What the task asks —
Retype each of the entries below exactly as written.

[Collected data]
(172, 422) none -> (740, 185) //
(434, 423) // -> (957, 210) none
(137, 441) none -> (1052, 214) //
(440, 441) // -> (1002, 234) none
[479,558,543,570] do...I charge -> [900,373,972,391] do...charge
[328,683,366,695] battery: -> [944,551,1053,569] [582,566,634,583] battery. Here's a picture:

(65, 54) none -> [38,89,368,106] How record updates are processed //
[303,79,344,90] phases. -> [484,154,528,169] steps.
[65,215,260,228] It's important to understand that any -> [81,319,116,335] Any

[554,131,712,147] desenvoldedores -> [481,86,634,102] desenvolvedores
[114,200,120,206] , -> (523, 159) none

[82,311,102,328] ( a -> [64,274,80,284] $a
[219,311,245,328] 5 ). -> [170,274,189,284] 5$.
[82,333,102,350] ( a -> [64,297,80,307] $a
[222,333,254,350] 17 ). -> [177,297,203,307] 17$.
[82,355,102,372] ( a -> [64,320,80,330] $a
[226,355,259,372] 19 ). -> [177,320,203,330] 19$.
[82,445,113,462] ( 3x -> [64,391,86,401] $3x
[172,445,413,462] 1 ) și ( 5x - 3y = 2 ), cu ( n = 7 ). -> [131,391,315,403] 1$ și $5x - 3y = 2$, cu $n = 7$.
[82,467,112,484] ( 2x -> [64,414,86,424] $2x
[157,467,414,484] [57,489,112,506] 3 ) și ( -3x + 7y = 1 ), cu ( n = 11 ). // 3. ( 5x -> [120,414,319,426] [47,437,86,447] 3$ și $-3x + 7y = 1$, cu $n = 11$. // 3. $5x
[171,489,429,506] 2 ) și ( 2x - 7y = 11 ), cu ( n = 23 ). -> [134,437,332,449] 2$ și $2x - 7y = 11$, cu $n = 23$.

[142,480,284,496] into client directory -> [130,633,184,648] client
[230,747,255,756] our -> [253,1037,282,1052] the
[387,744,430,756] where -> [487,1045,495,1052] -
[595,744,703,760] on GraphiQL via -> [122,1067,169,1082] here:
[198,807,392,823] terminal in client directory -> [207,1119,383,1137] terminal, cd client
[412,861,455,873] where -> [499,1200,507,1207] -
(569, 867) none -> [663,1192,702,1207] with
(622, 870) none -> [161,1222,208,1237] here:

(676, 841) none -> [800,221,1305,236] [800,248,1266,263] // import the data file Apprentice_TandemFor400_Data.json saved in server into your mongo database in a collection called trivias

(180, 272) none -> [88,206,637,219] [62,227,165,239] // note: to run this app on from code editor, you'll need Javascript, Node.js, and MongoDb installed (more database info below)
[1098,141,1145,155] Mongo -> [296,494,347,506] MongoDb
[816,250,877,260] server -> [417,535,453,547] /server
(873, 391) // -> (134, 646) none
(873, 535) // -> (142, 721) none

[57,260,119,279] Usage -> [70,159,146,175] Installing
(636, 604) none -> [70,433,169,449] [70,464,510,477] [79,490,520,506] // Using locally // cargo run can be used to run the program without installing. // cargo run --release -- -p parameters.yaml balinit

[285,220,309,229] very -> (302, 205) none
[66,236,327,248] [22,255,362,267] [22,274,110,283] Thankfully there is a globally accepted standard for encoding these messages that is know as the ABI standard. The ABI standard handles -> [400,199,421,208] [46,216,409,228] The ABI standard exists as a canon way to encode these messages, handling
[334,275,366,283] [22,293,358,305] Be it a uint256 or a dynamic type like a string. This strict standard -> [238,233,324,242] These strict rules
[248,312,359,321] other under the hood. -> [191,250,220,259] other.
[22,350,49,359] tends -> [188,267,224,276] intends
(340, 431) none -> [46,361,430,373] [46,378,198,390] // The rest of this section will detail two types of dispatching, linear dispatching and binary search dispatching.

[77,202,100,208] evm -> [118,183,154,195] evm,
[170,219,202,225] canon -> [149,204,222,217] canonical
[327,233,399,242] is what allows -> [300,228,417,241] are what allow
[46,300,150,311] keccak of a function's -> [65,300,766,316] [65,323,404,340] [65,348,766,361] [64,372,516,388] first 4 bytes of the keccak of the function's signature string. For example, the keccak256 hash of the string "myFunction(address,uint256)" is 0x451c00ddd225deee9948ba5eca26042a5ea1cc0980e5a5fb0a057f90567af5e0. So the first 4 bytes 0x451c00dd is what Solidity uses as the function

Response to the task —
(172, 422) none -> (740, 185) //
(434, 423) // -> (957, 210) none
(137, 441) none -> (1052, 214) //
(440, 441) // -> (1002, 234) none
[479,558,543,570] do...I charge -> [900,373,972,391] do...charge
[328,683,366,695] battery: -> [944,551,1053,569] [582,566,634,583] battery. Here's a picture:

(65, 54) none -> [38,89,368,106] How record updates are processed //
[303,79,344,90] phases. -> [484,154,528,169] steps.
[65,215,260,228] It's important to understand that any -> [81,319,116,335] Any

[554,131,712,147] desenvoldedores -> [481,86,634,102] desenvolvedores
[114,200,120,206] , -> (523, 159) none

[82,311,102,328] ( a -> [64,274,80,284] $a
[219,311,245,328] 5 ). -> [170,274,189,284] 5$.
[82,333,102,350] ( a -> [64,297,80,307] $a
[222,333,254,350] 17 ). -> [177,297,203,307] 17$.
[82,355,102,372] ( a -> [64,320,80,330] $a
[226,355,259,372] 19 ). -> [177,320,203,330] 19$.
[82,445,113,462] ( 3x -> [64,391,86,401] $3x
[172,445,413,462] 1 ) și ( 5x - 3y = 2 ), cu ( n = 7 ). -> [131,391,315,403] 1$ și $5x - 3y = 2$, cu $n = 7$.
[82,467,112,484] ( 2x -> [64,414,86,424] $2x
[157,467,414,484] [57,489,112,506] 3 ) și ( -3x + 7y = 1 ), cu ( n = 11 ). // 3. ( 5x -> [120,414,319,426] [47,437,86,447] 3$ și $-3x + 7y = 1$, cu $n = 11$. // 3. $5x
[171,489,429,506] 2 ) și ( 2x - 7y = 11 ), cu ( n = 23 ). -> [134,437,332,449] 2$ și $2x - 7y = 11$, cu $n = 23$.

[142,480,284,496] into client directory -> [130,633,184,648] client
[230,747,255,756] our -> [253,1037,282,1052] the
[387,744,430,756] where -> [487,1045,495,1052] -
[595,744,703,760] on GraphiQL via -> [122,1067,169,1082] here:
[198,807,392,823] terminal in client directory -> [207,1119,383,1137] terminal, cd client
[412,861,455,873] where -> [499,1200,507,1207] -
(569, 867) none -> [663,1192,702,1207] with
(622, 870) none -> [161,1222,208,1237] here:

(676, 841) none -> [800,221,1305,236] [800,248,1266,263] // import the data file Apprentice_TandemFor400_Data.json saved in server into your mongo database in a collection called trivias

(180, 272) none -> [88,206,637,219] [62,227,165,239] // note: to run this app on from code editor, you'll need Javascript, Node.js, and MongoDb installed (more database info below)
[1098,141,1145,155] Mongo -> [296,494,347,506] MongoDb
[816,250,877,260] server -> [417,535,453,547] /server
(873, 391) // -> (134, 646) none
(873, 535) // -> (142, 721) none

[57,260,119,279] Usage -> [70,159,146,175] Installing
(636, 604) none -> [70,433,169,449] [70,464,510,477] [79,490,520,506] // Using locally // cargo run can be used to run the program without installing. // cargo run --release -- -p parameters.yaml balinit

[285,220,309,229] very -> (302, 205) none
[66,236,327,248] [22,255,362,267] [22,274,110,283] Thankfully there is a globally accepted standard for encoding these messages that is know as the ABI standard. The ABI standard handles -> [400,199,421,208] [46,216,409,228] The ABI standard exists as a canon way to encode these messages, handling
[334,275,366,283] [22,293,358,305] Be it a uint256 or a dynamic type like a string. This strict standard -> [238,233,324,242] These strict rules
[248,312,359,321] other under the hood. -> [191,250,220,259] other.
[22,350,49,359] tends -> [188,267,224,276] intends
(340, 431) none -> [46,361,430,373] [46,378,198,390] // The rest of this section will detail two types of dispatching, linear dispatching and binary search dispatching.

[77,202,100,208] evm -> [118,183,154,195] evm,
[170,219,202,225] canon -> [149,204,222,217] canonical
[327,233,399,242] is what allows -> [300,228,417,241] are what allow
[46,300,150,311] keccak of a function's -> [65,300,766,316] [65,323,404,340] [65,348,766,361] [64,372,516,388] first 4 bytes of the keccak of the function's signature string. For example, the keccak256 hash of the string "myFunction(address,uint256)" is 0x451c00ddd225deee9948ba5eca26042a5ea1cc0980e5a5fb0a057f90567af5e0. So the first 4 bytes 0x451c00dd is what Solidity uses as the function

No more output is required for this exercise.